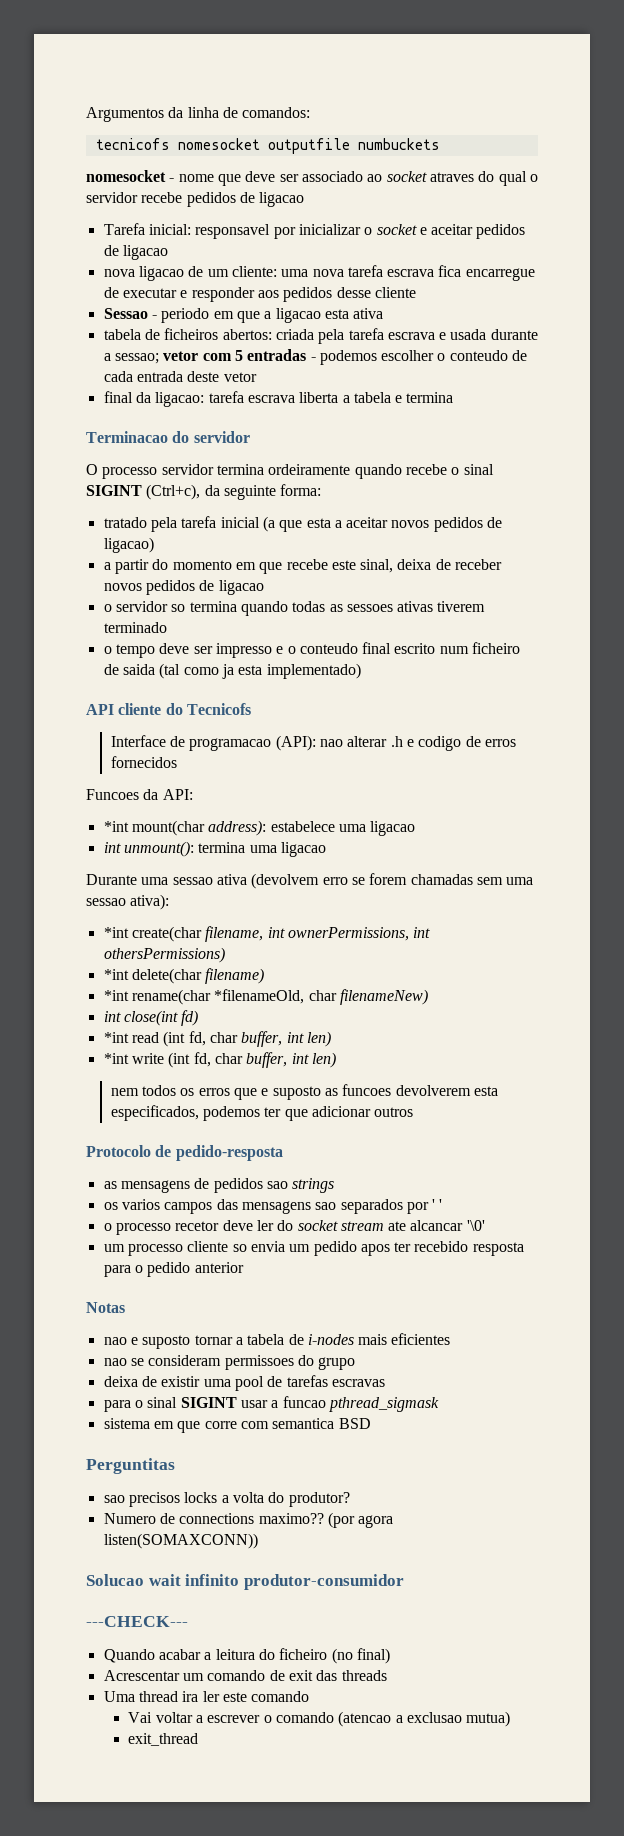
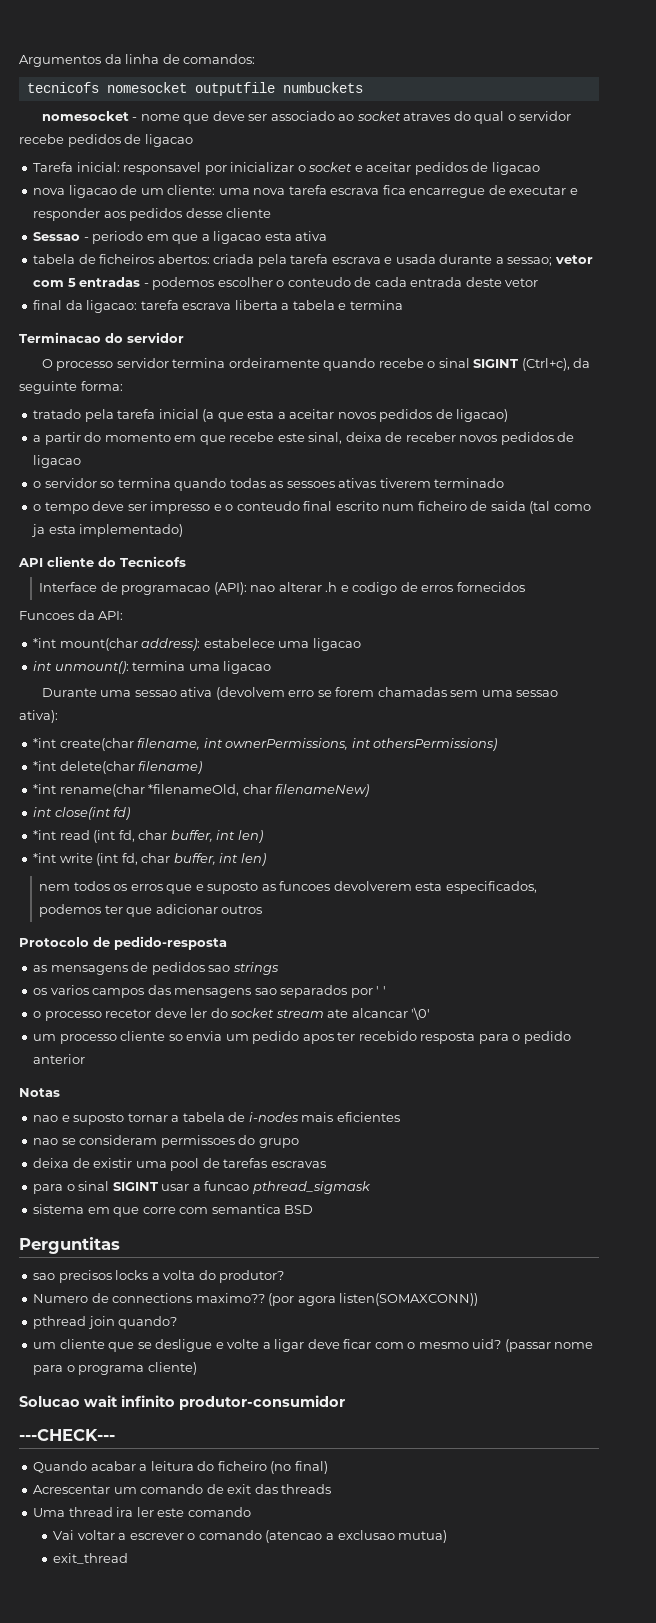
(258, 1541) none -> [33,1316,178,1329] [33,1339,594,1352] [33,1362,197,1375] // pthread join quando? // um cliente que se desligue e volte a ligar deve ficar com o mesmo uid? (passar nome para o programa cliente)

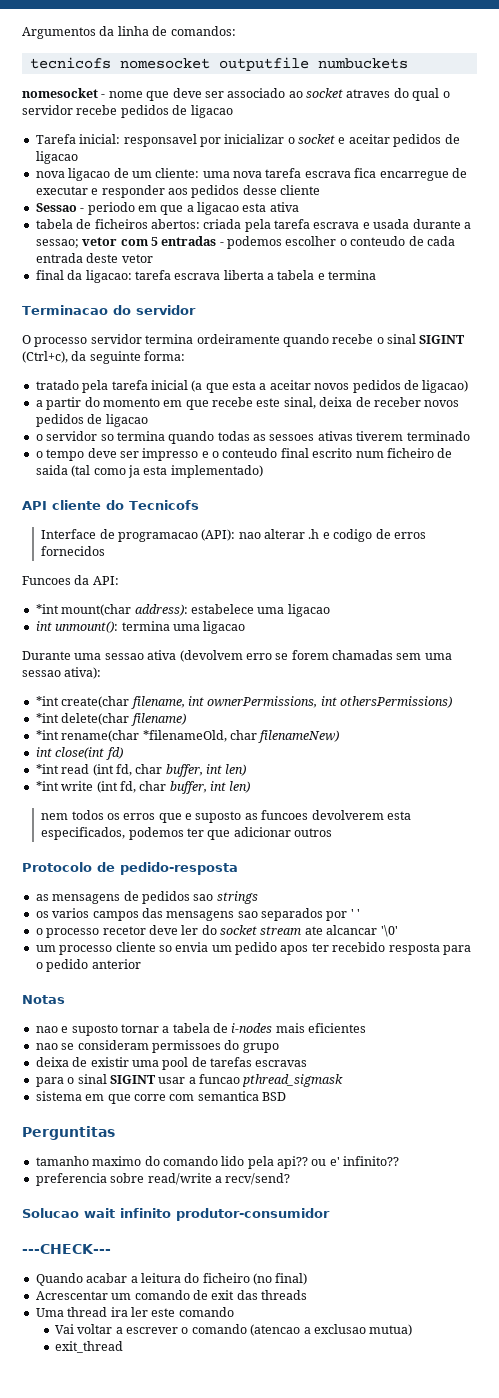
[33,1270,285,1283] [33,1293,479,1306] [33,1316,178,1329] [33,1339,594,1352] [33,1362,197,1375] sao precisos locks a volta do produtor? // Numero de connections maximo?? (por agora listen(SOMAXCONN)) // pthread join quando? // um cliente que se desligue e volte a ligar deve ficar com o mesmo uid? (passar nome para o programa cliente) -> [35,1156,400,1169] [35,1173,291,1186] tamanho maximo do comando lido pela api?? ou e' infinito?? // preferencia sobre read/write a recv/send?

+ + + +

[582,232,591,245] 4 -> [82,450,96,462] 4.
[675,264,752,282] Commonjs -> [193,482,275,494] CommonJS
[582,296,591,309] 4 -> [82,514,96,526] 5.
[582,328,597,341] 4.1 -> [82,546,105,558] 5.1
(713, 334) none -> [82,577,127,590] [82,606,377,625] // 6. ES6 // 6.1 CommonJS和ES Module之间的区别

+ + + +

**Problem description**
Within the data above, repeat exactly the lines from the one bearing "(258, 1541) none" through the one bearing "[33,1270,285,1283] [33,1293,479,1306] [33,1316,178,1329]". Include no pictures and nothing else.

**Exercise response**
(258, 1541) none -> [33,1316,178,1329] [33,1339,594,1352] [33,1362,197,1375] // pthread join quando? // um cliente que se desligue e volte a ligar deve ficar com o mesmo uid? (passar nome para o programa cliente)

[33,1270,285,1283] [33,1293,479,1306] [33,1316,178,1329] [33,1339,594,1352] [33,1362,197,1375] sao precisos locks a volta do produtor? // Numero de connections maximo?? (por agora listen(SOMAXCONN)) // pthread join quando? // um cliente que se desligue e volte a ligar deve ficar com o mesmo uid? (passar nome para o programa cliente) -> [35,1156,400,1169] [35,1173,291,1186] tamanho maximo do comando lido pela api?? ou e' infinito?? // preferencia sobre read/write a recv/send?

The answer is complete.